Directions ▸ Scan the records beneath this line for the line holding "discount: none -> 15.90" and the line holding "total: 88.45 -> 159.10", then transcribe exactly those two and all lines between.

Difference listings ▸
====

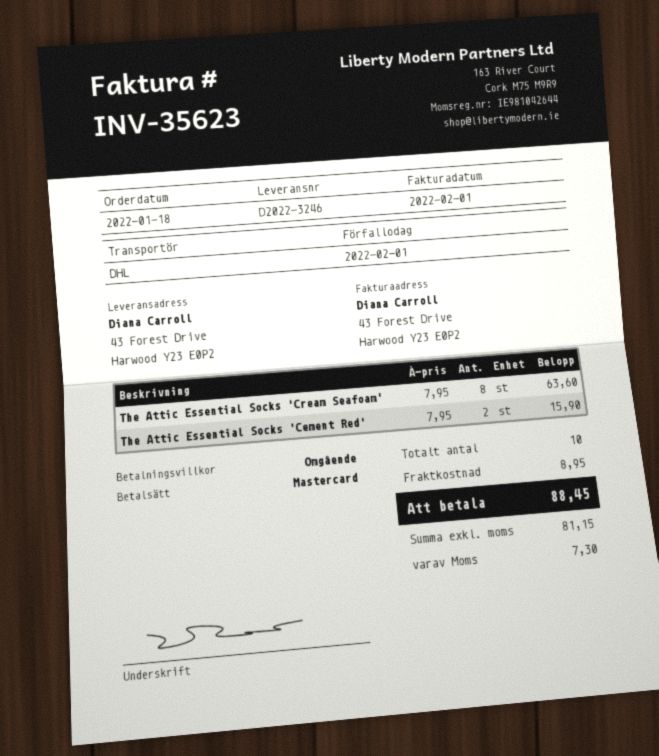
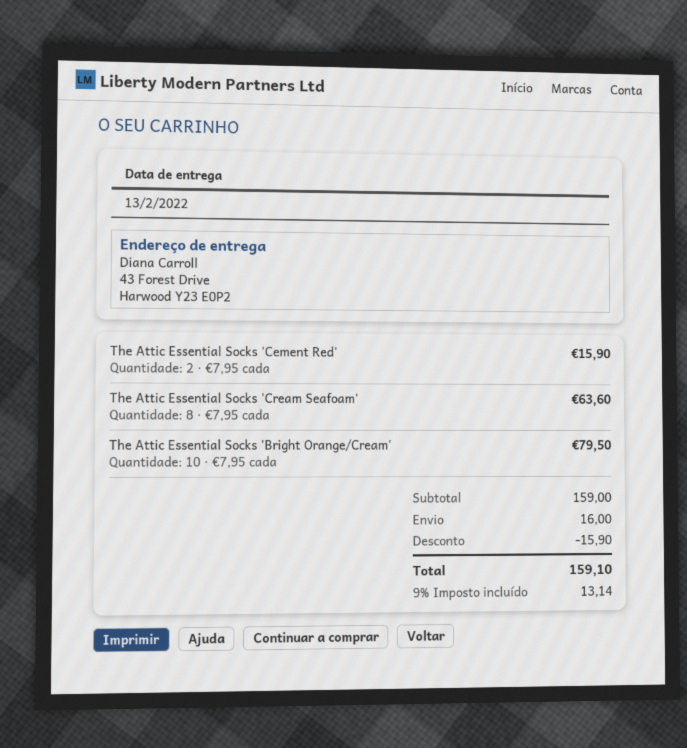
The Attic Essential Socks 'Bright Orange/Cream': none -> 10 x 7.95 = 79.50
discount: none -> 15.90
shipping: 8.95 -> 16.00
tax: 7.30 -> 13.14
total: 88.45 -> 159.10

====

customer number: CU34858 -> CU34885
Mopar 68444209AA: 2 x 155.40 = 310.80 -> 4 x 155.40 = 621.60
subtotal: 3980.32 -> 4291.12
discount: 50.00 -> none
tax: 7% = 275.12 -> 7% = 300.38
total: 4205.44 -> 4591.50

====

Output of the task ▸
discount: none -> 15.90
shipping: 8.95 -> 16.00
tax: 7.30 -> 13.14
total: 88.45 -> 159.10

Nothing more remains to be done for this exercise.